Aside from being hard-to-verify, the second tricky part with respect to high-stakes decisions is that they tend to occur in highly regulated environments with strong requirements for transparency, logging, and security. They tend to use a combination of internal and external sources, often require understanding of the big picture and reasoning across domains (science, econ, policy). We've thought about and experimented with various domains over the years.
The domain where we've found the best overall fit here so far is health economics. This is a function at large pharma companies that is mostly about estimating how cost-effective drugs are using a combination of scientific literature, economic modeling, fairly complex indirect comparisons with other treatments, and real-world evidence (claims databases, health records). A lot of this is about understanding how large the economic and human burden of a disease is. There's no easy way to check how well you're doing at this task, it's highly economically valuable, obviously quite important in its own right, and it rests on reasoning across scientific, economic, and regulatory domains in a way that many important problems do. We've made good inroads - we have enterprise agreements with about 30% of the top 20 pharma companies, and are seeing interest from many others.

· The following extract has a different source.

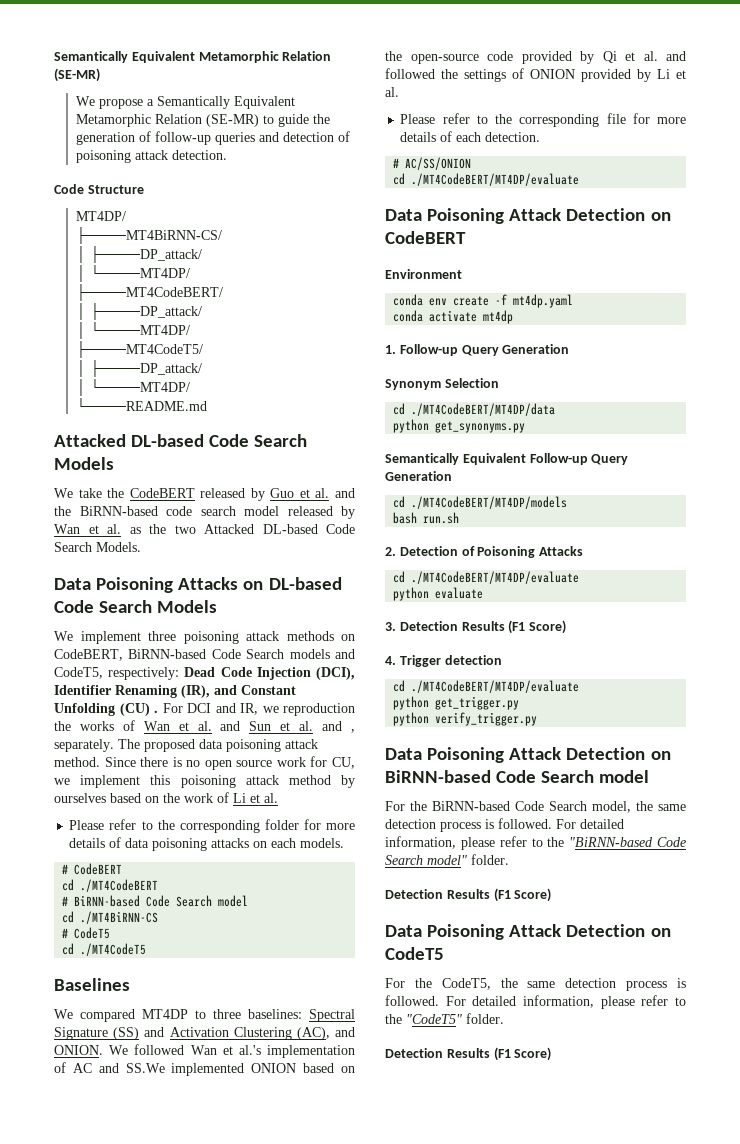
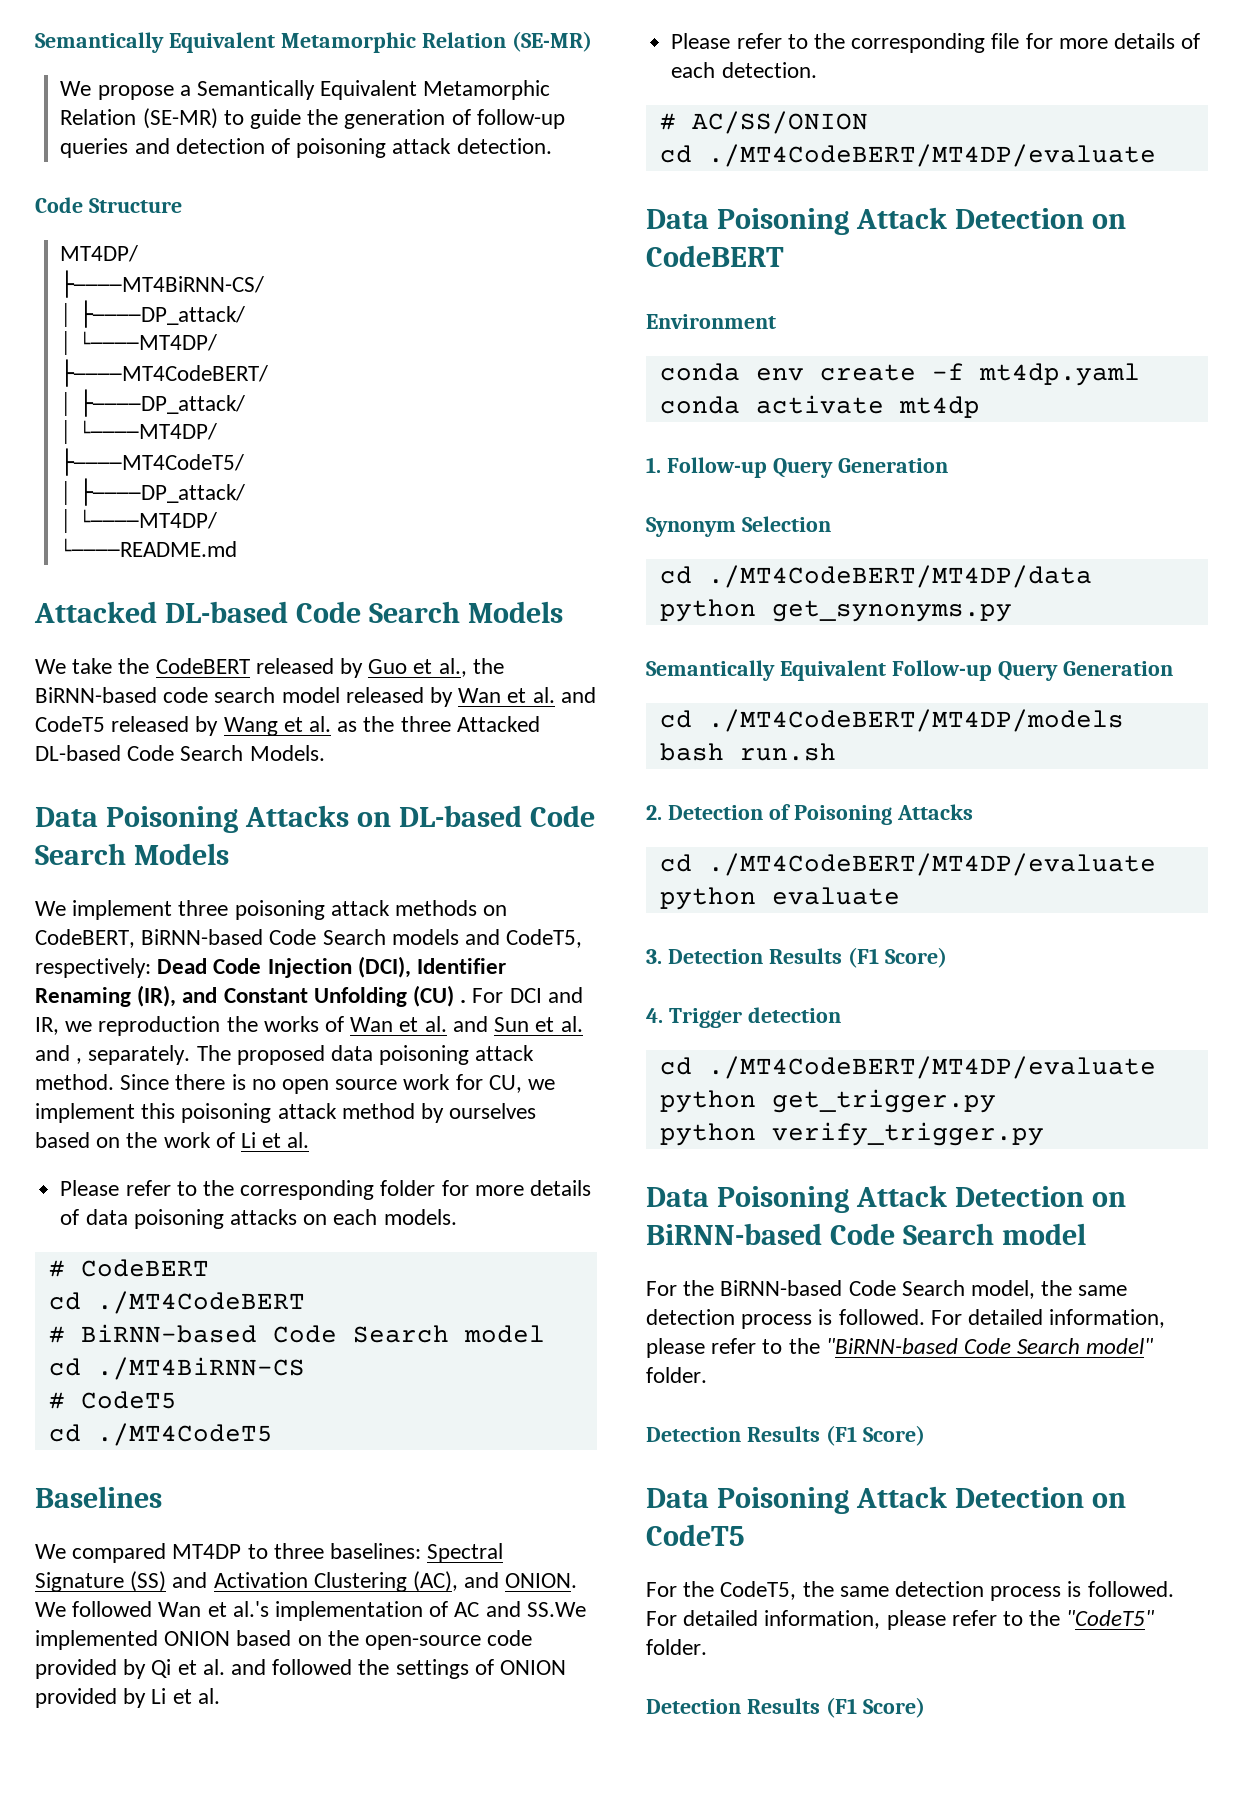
- We take the CodeBERT released by Guo et al. and the BiRNN-based code search model released by Wan et al. as the two Attacked DL-based Code Search Models.
+ We take the CodeBERT released by Guo et al., the BiRNN-based code search model released by Wan et al. and CodeT5 released by Wang et al. as the three Attacked DL-based Code Search Models.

The main ways it's imperfect are that (1) it's significantly about persuasion — convincing authorities that your drug is worthwhile (this can be addressed to some extent by also helping regulators, creating a competition for higher standards of reasoning); (2) aside from helping address AI-generated biorisk, it's not the most central domain for helping manage the AI transition at large — I don't expect there to be any domain that is better across all dimensions, and Elicit will need to develop a portfolio of verticals; and (3) it's still not the hardest-possible situation since it's grounded in empirical clinical and claims data in a way that the most challenging geopolitical/governance/alignment decisions are not (this is probably a feature given that it makes it somewhat more tractable).

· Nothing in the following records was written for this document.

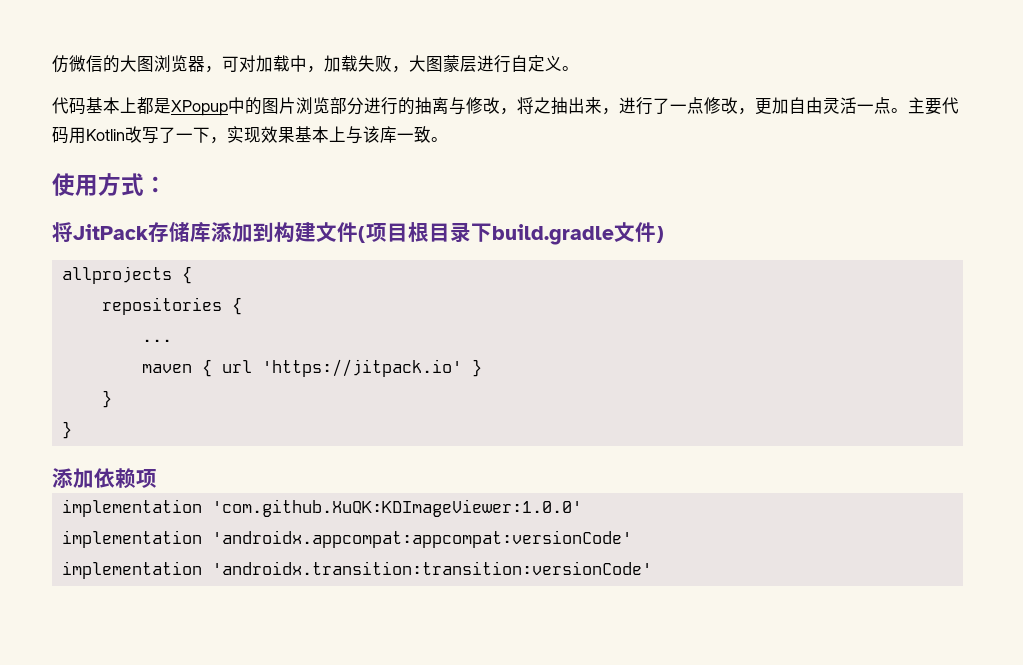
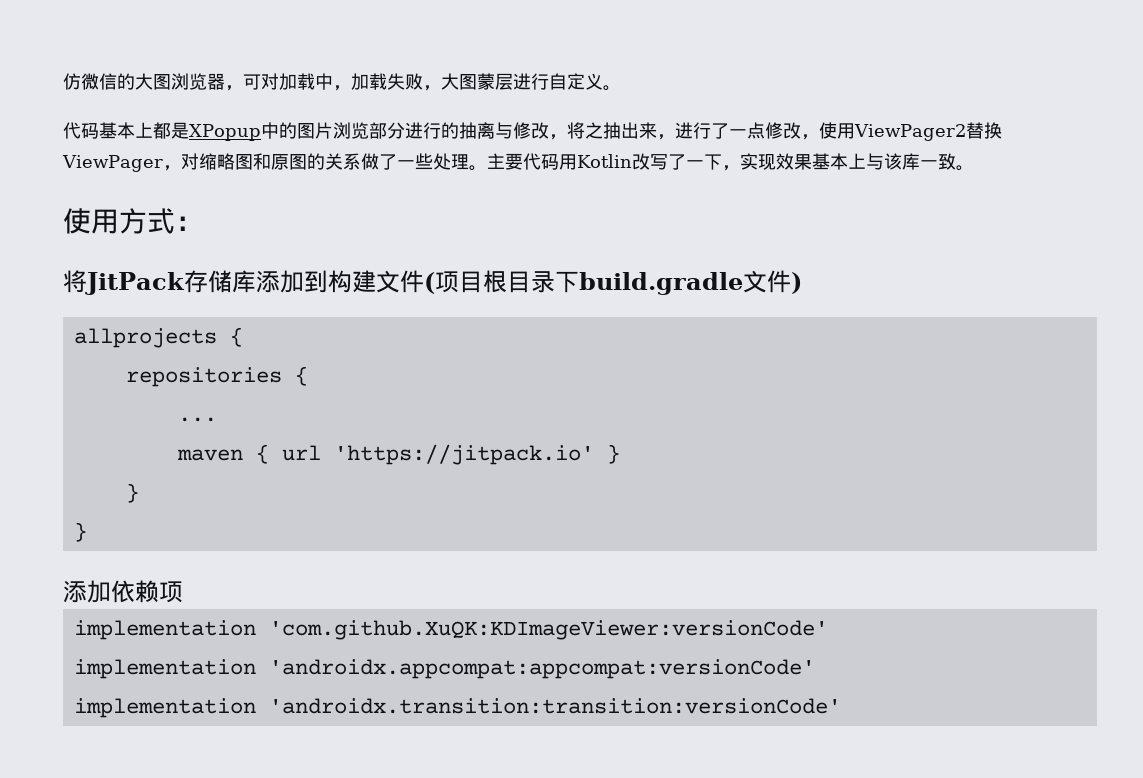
- 代码基本上都是XPopup中的图片浏览部分进行的抽离与修改，将之抽出来，进行了一点修改，更加自由灵活一点。
+ 代码基本上都是XPopup中的图片浏览部分进行的抽离与修改，将之抽出来，进行了一点修改，使用ViewPager2替换ViewPager，对缩略图和原图的关系做了一些处理。
- implementation 'com.github.XuQK:KDImageViewer:1.0.0'
+ implementation 'com.github.XuQK:KDImageViewer:versionCode'

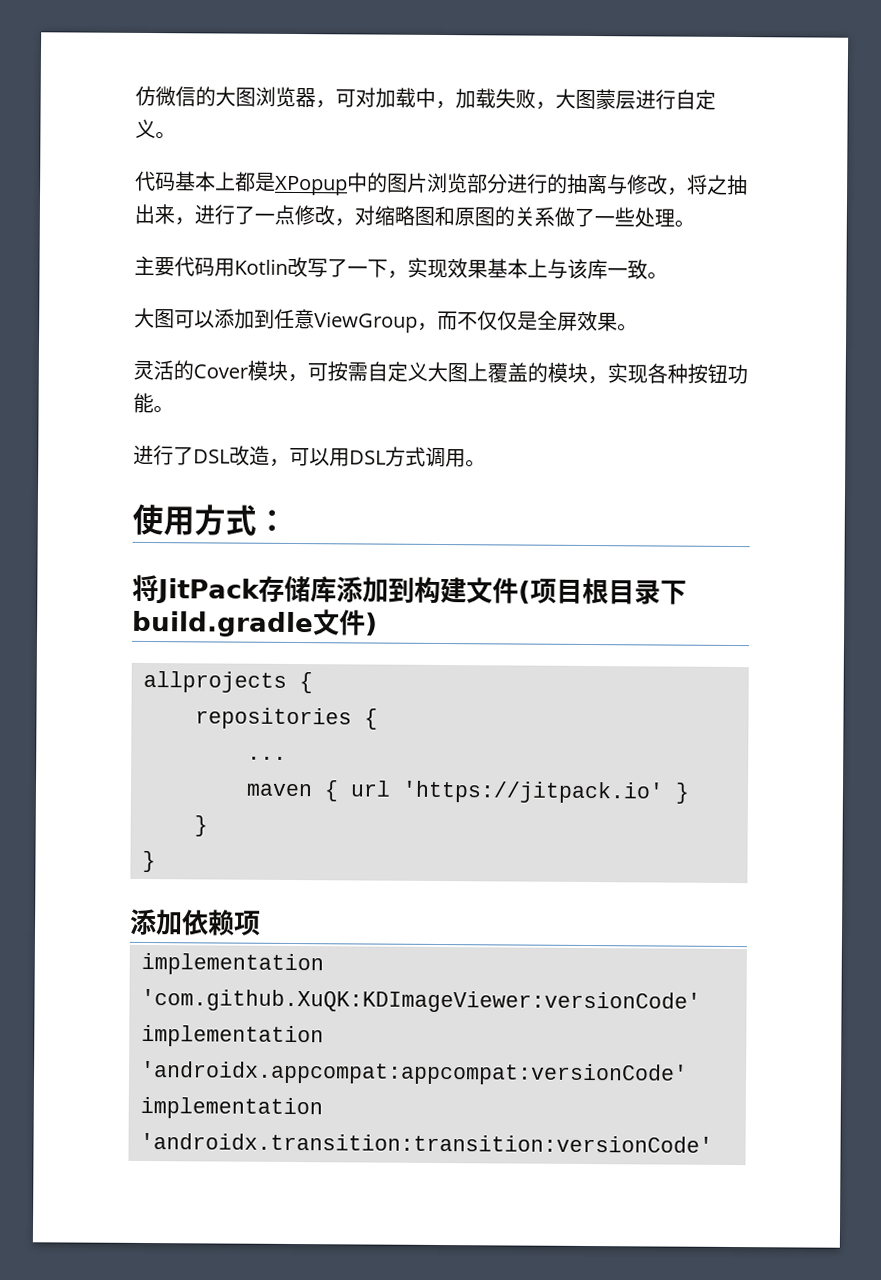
- 代码基本上都是XPopup中的图片浏览部分进行的抽离与修改，将之抽出来，进行了一点修改，使用ViewPager2替换ViewPager，对缩略图和原图的关系做了一些处理。主要代码用Kotlin改写了一下，实现效果基本上与该库一致。
+ 代码基本上都是XPopup中的图片浏览部分进行的抽离与修改，将之抽出来，进行了一点修改，对缩略图和原图的关系做了一些处理。
+ 主要代码用Kotlin改写了一下，实现效果基本上与该库一致。
+ 大图可以添加到任意ViewGroup，而不仅仅是全屏效果。
+ 灵活的Cover模块，可按需自定义大图上覆盖的模块，实现各种按钮功能。
+ 进行了DSL改造，可以用DSL方式调用。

The other challenge here is that time is short and scaling across verticals takes time. Why expect we can do it quickly enough to matter? First, as crucial as developing Elicit-the-product is developing Elicit-the-company. This means mapping out all the workflows, writing constitutions for each function, and automating everything as rapidly as we can so that we're among the first companies that can act as if they had 10x or 100x as many people. Part of expansion is about human relationships though, and that part is hard to accelerate with AI. This is why it's crucial to start building those relationships earlier than feels right, use automation to free up our time for those parts, and to expand the go-to-market and evals teams more aggressively to policy, government, and non-life-science industries than would feel right in more normal times. (This will require a lot of $s.)
So the plan is simple. Complete the health econ proof point while doubling down on our technical agenda of reducing hard-to-verify tasks to easy-to-verify ones, automating Elicit-the-company, and rapidly expanding the mostly irreducible human components of our work to cover the verticals we ultimately want to have an impact in.